From Fjord to Space: Remote Sensing Meets Whale Watching

From beginning to mid of July 2025, Victor, a PhD student from Germany, frequently joined our whale watching tours in Eyjafjörður (Akureyri) to collect data for his doctoral research. Victor is working in the research group “Earth Observation and Modelling” (EOM) of Natascha Oppelt at Kiel University in Germany (https://www.eom.uni-kiel.de/en). EOM uses remote sensing methods to monitor and model environments at sea, along the coast, and on land. They are using various measuring devices and platforms, like satellites, drones, and ground-based instruments, to measure sunlight reflected from the Earth’s surface. From this, they develop remote sensing-based applications for analyzing terrestrial and aquatic systems. In the end, they are able to produce results, e.g., in form of maps that show how land surfaces are covered and used, how good the water quality of coastal waters and lakes is, or how much blue carbon is approximately stored in coastal ecosystems. Victor has a background in Geography, works mainly in Arctic regions, and is member of the EU-funded ICEBERG project (https://arctic-iceberg.eu/) that investigates Arctic pollution in Svalbard, Greenland, and Iceland. In his doctoral research, he is addressing adjacency effects in optical remote sensing data over high-contrast environments to improve the quality of satellite products. Here you can read about what that actually means, why he does it, and what exactly he measured on our tours.
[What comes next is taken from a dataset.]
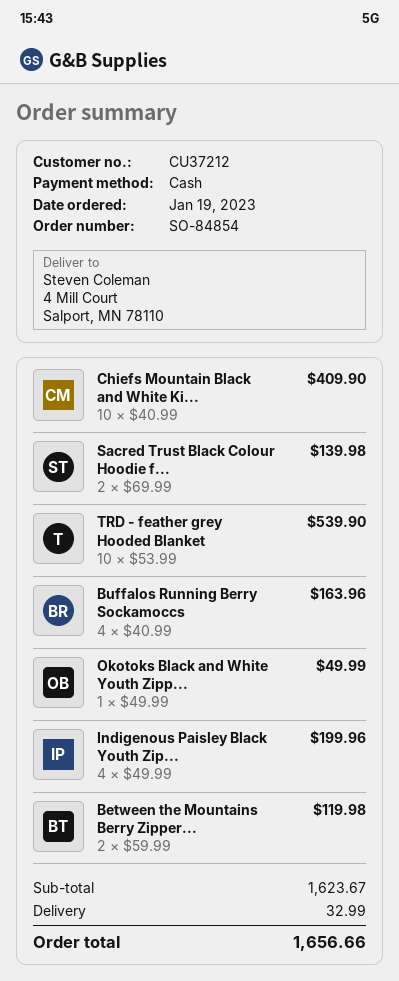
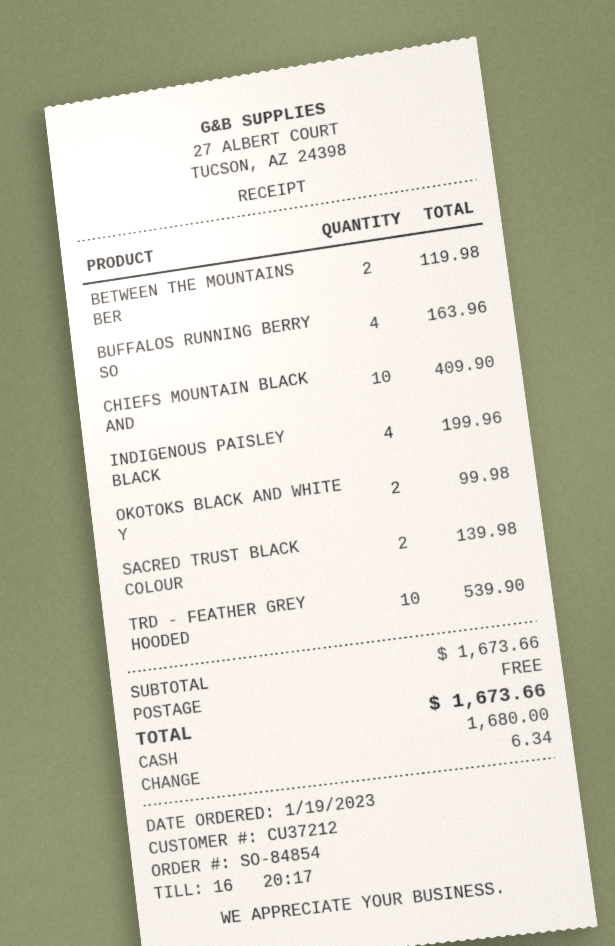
Okotoks Black and White Youth Zipp...: 1 for 49.99 -> 2 for 99.98
subtotal: 1623.67 -> 1673.66
shipping: 32.99 -> 0.00
total: 1656.66 -> 1673.66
What are adjacency effects in optical remote sensing?  

Optical satellite sensors work quite similar to your phone camera. Both systems capture sunlight that is reflected by a specific object. Your camera mostly uses three broad color bands (red, green, blue), enabling you to see the image in natural colors as you see the world through your eyes. Most of the optical satellite sensors use narrower bands, including near- and shortwave-infrared, which helps to identify different surface types, such as water, vegetation, soil, and snow/ice, more easily.

Because satellites are located hundreds of kilometers from Earth’s surface, sunlight travels a long way through the atmosphere. Along that path, tiny atmospheric particles scatter some light towards the sensor and certain gases absorb light at specific wavelengths. As a result, the signal received by the satellite sensor is a mix of signals from surface and atmosphere, causing a lack of sharpness and shift of colors. The lack of sharpness is further increased by so-called adjacency effects. Adjacency effects occur where bright and dark surfaces are located right next to each other, which is given in contrasted environments such as coastlines, estuaries, fjords, lakes, and sea ice. Light reflected from surrounding bright surfaces is scattered due to the presence of the atmosphere into the sensor’s field of view. Therefore, a dark pixel in the image looks brighter and vice versa. The net effect is blurring of the image, which is why the effect is also known as blurring effect.

The contributions from the atmosphere and surrounding surfaces can be removed by atmospheric and adjacency effect corrections, aiming for the reduction of blurring and estimation of real target surface reflection.

Why does it matter?

Satellites overpass the same place on Earth at recurring times, but the atmosphere and its impact on the signal received by the satellite sensor are never the same for each overpass. Atmospheric correction standardizes images to show reflection of the Earth’s surface, which enables quantitative comparison of satellite images from different dates.

It is also important to correct for adjacency effects, especially when dealing with products over aquatic environments. One example is chlorophyll-a concentration, which is a proxy for phytoplankton, the elementary basis for the rich life in Eyjafjörður and the reason why we are so lucky to observe the amazing whales in this fjord. Since river runoff brings a high amount of nutrients into the sea and “fertilizes” the water, chlorophyll-a concentration and density of phytoplankton are often highest close to the shore (see Figure 1, which shows chlorophyll-a and sediment content around Northeast Iceland in May 2025). For estimating chlorophyll-a over a wider extent, satellite imagery is essential. However, the vicinity of land makes the retrieval with remote sensing tools quite challenging due to the vulnerability for adjacency effects. Therefore, such products currently often lack accuracy, which can be improved by making suitable atmospheric and adjacency effect corrections. Such corrections and accurate remote sensing-based products help to monitor algal blooms, eutrophication, and long-term climate trends affecting ecosystems more accurately and effectively.  

What was measured during the tours in Eyjafjörður and why?

The Eyjafjörður forms a difficult place to retrieve accurate satellite data because of its variety in terrain, optically complex water, and atmospheric interferences (e.g., due to the volcanic haze we had mid of July in many parts of Iceland). Additionally, Arctic regions are still underrepresented in scientific research, since most research is focused on mid-latitude regions, leading to the fact that current atmospheric and adjacency effect corrections have difficulties in such environments. This makes the area around Eyjafjörður a really interesting place for advancing this research field.

Victor’s measurements help evaluate the accuracy of satellite images. For this, he installed a setup consisting of three spectroradiometers in front of our boats Hólmasól and Konsull to measure the sun’s downwelling radiation, the upwelling radiation from the seawater, and the diffuse sky radiation (see Figure 2). These measurements allow him to calculate the water reflection, estimate the amount of water constituents in Eyjafjörður, compare these measurements with data retrieved by various satellite sensors, and improve current corrections.

Victor was able to collect data during 14 tours on 11 different days (see Figure 3). Back from his field work, he is currently in the beginning of data processing and analyses. We will keep you updated.

How to access satellite data?

If you would like to visualize satellite data yourself, we suggest using the Copernicus Browser. The great thing about working with satellite data is that most of the data is free of charge. To use all the functions of the browser, you will need to register a free account, but you can also use it anonymously for visualization and basic tools. You can access the browser here. There are also tutorials in video and text format to help you navigating through the browser.

Victor Lion